Use pH test paper to ensure that the solution is below pH two. If the pH of the solution is high, adjust the pH to below two by adding 1%trifluoroacetic acid. Incubate the suspension for 30 minutes at room temperature with continuous gentle mixing on a rotator wheel.
After centrifuging the beads as before, transfer the supernatant to a new 1.5 milliliter tube. Pipet 20 microliters of acetonitrile onto a C18 resin to activate it. Remove the used acetonitrile and repeat this activation step three times.
Then, equilibrate the C18 resin with 20 microliters of 0.1%trifluoroacetic acid. Remove the eluant and repeat this equilibration step three times. to load the samples, bind them to the resin using a pipet.
Wash the resin with 20 microliters of 0.1%trifluoroacetic acid. Repeat this step five times. Elute the samples with three microliters of 60%acetonitrile in 0.1%trifluoroacetic acid.
Pipet the eluant on a target plate for MALDI-TOF mass spectromitry. Immediately add CHCA solution, saturated in 50%acetonitrile in 0.1%trifluoroacetic acid. Crystallize the mixture by air drying.
Acquire mass spectra of samples, according to the instrument manufacturer's protocol, paying close attention to the mass spectra from 700 to 900 daltons for the cleaved form of the biotin labels substrates. Mass spectra of synthetic substrates are shown here. Peaks corresponding to the precursor molecular weight were detected between 850 and 1, 050.
The cleaved fragments are detected in the range of 700 to 850. Shown here are the spectra for MNO biotin labeled substrates treated with TPCK trypsin. The 839.81 dalton and 796.76 dalton peaks correspond to the fragments cleaved from the C terminus of lysine and arginine respectively.
Shown here are the mass spectra of synthetic substrates digested with V8 protease. The 769.78 dalton and 755.62 dalton peaks correspond to the fragments cleaved from the C terminus of glutamic acid and aspartic acid respectively. The spectra for MNO biotin labels substrates treated with a lung tissue extract at various pH conditions are shown here.
In the acidic condition, at pH five, the molecular weight of a cleaved fragment was 770.13 daltons and 826.66 daltons, indicating cleavage at the C terminus of glutamic acid and tryptophan. In the neutral and basic condition, at pH seven and nine, the molecular weight of a cleaved fragment was increased at the peak of 767 daltons and 840 daltons, indicating cleaved at the C terminus of arginine and lysine. Conversely, the peaks of the glutamic acid and tryptophan were decreased.

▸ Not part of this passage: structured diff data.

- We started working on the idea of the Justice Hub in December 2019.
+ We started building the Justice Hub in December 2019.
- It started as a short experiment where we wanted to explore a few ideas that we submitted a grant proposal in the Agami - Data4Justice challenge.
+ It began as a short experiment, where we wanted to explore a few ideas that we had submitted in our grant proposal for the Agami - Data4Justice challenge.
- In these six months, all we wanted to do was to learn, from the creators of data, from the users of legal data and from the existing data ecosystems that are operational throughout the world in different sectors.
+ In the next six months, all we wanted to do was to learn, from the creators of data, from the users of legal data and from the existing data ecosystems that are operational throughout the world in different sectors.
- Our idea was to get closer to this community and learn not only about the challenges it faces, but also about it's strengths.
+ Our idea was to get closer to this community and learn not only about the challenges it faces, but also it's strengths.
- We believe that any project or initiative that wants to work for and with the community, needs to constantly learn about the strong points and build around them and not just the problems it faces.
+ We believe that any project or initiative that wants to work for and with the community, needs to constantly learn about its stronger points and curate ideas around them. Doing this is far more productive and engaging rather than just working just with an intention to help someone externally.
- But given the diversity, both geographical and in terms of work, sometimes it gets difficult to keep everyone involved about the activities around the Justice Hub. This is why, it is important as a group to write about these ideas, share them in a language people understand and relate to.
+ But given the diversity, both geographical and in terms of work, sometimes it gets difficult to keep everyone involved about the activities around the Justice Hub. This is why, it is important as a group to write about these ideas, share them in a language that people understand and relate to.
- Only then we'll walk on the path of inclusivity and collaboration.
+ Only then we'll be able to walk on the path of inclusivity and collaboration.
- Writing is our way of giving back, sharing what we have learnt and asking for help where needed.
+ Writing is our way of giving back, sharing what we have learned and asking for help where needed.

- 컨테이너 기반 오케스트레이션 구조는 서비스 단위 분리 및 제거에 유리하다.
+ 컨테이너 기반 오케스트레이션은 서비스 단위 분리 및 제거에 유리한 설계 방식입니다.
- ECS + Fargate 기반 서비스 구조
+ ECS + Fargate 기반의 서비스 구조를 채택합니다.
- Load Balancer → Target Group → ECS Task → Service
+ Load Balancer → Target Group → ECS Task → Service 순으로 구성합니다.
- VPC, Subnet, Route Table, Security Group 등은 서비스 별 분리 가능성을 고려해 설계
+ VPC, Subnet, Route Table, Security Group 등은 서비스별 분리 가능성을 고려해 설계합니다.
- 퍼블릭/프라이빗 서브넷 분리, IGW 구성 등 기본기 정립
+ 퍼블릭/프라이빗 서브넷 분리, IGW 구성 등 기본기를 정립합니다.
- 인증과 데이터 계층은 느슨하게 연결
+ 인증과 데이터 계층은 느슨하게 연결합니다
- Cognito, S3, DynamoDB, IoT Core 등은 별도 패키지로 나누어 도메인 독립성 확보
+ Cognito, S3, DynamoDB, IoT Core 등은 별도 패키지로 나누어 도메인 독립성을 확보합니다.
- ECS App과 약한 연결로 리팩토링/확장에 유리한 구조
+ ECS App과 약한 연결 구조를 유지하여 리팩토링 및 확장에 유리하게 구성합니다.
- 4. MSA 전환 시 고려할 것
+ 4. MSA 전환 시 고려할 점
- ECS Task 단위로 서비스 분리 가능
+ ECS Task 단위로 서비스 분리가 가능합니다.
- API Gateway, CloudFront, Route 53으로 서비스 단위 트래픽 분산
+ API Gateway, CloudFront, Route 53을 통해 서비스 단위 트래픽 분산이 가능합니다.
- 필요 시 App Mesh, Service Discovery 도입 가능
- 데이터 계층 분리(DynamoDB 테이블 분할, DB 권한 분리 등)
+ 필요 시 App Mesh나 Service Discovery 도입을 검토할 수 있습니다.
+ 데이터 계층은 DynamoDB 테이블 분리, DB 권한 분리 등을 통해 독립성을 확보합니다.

In addition, this method cannot detect cleaved fragments with inactivated extracts. Once mastered, this technique can be done in two days if it is performed properly, except for the synthesis of substrate. Additionally, once the substrate is synthesized, it can be measured in several samples.Why?
Attempting this procedure, it's important to remember to operate at the buffer pH, about nine. Generally, the reaction of the avidin amino biotin complex. Following this procedure, it is possible to quantify enzyme activity by performing a CMS.
This method will allow researchers in the proteon field to pave the way for exploring protease expression in several conditions.